[HOW TO COMPLETE THIS TASK]: When you reach a picture, pass over it; otherwise repeat the listing word for word.

[DATA TO USE]:
BEGIN
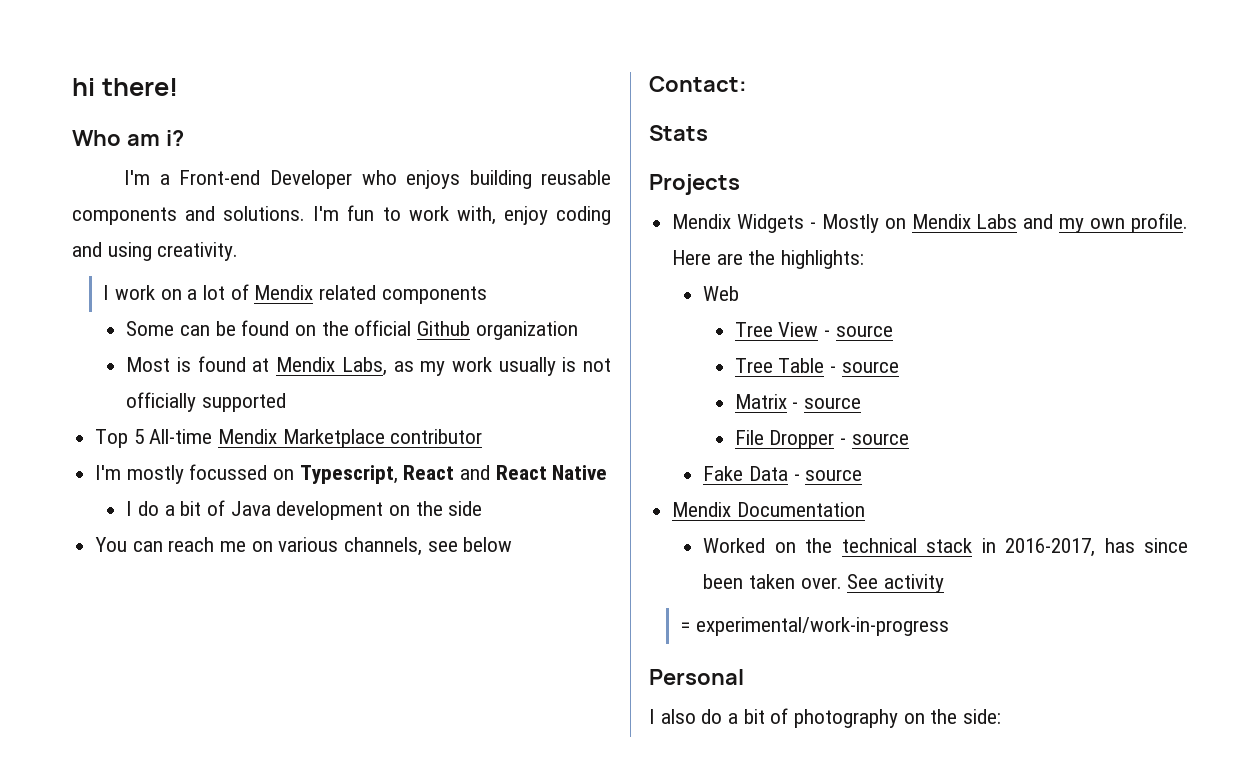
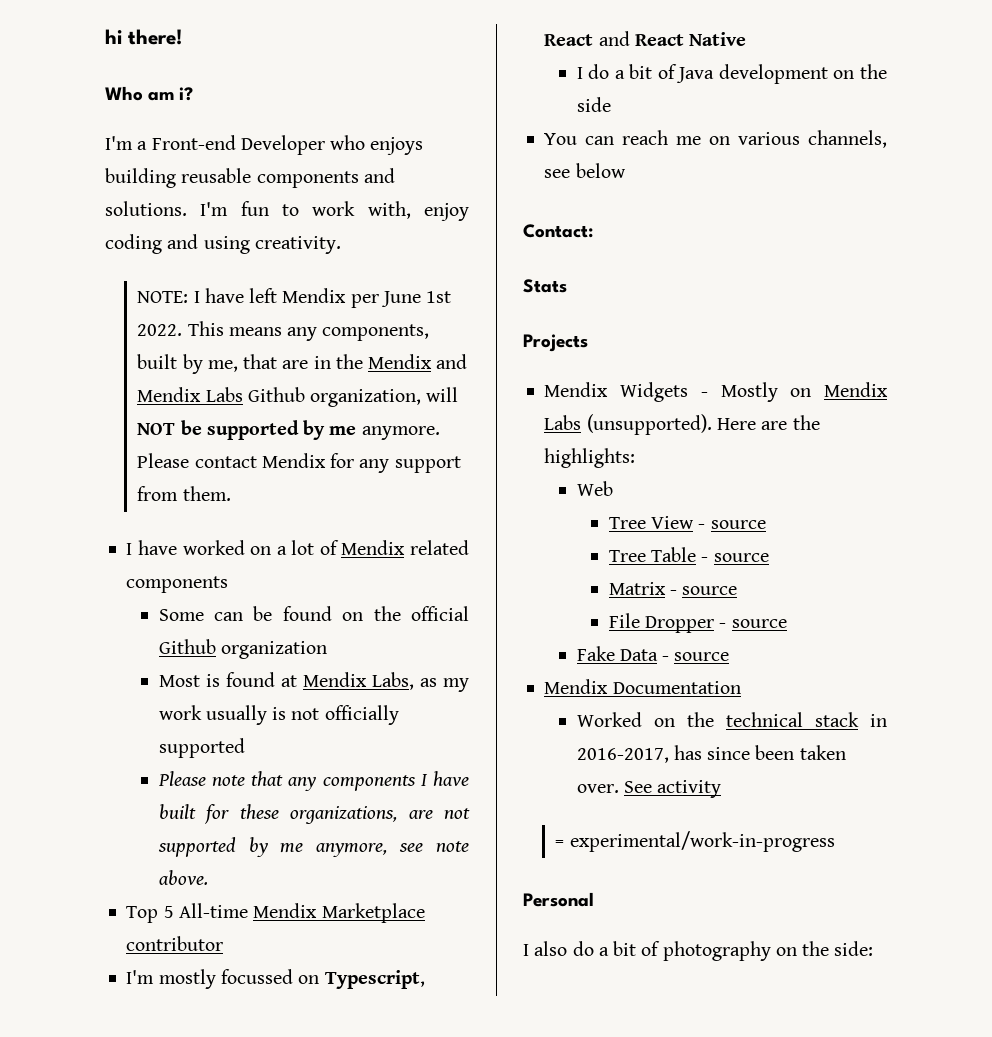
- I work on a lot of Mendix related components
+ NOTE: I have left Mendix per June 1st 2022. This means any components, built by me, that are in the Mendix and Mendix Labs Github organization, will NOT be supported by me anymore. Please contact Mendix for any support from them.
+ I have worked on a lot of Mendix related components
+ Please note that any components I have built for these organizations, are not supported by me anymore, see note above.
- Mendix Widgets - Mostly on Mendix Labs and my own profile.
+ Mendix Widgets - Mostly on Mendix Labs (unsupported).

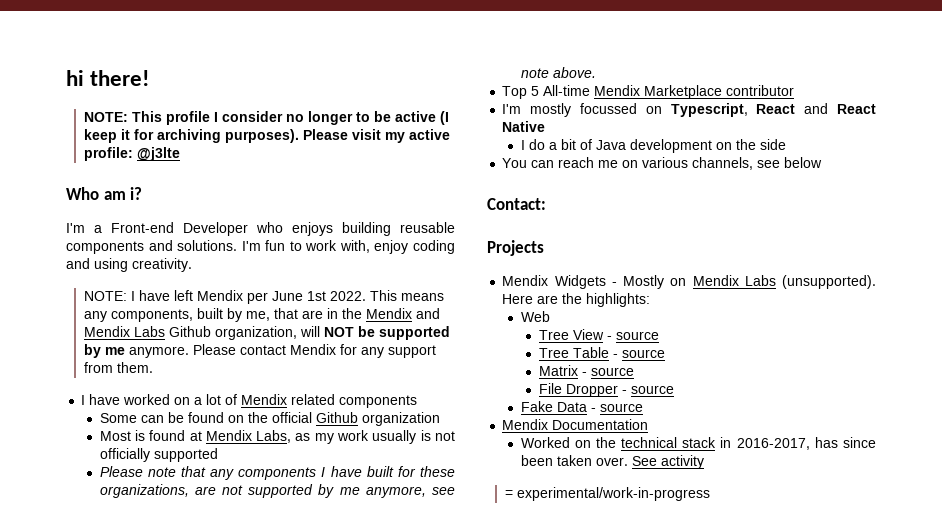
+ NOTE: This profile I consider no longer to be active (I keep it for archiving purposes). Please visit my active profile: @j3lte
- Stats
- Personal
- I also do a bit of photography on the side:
END
[REPLY TO THE EXERCISE]:
- I work on a lot of Mendix related components
+ NOTE: I have left Mendix per June 1st 2022. This means any components, built by me, that are in the Mendix and Mendix Labs Github organization, will NOT be supported by me anymore. Please contact Mendix for any support from them.
+ I have worked on a lot of Mendix related components
+ Please note that any components I have built for these organizations, are not supported by me anymore, see note above.
- Mendix Widgets - Mostly on Mendix Labs and my own profile.
+ Mendix Widgets - Mostly on Mendix Labs (unsupported).

+ NOTE: This profile I consider no longer to be active (I keep it for archiving purposes). Please visit my active profile: @j3lte
- Stats
- Personal
- I also do a bit of photography on the side:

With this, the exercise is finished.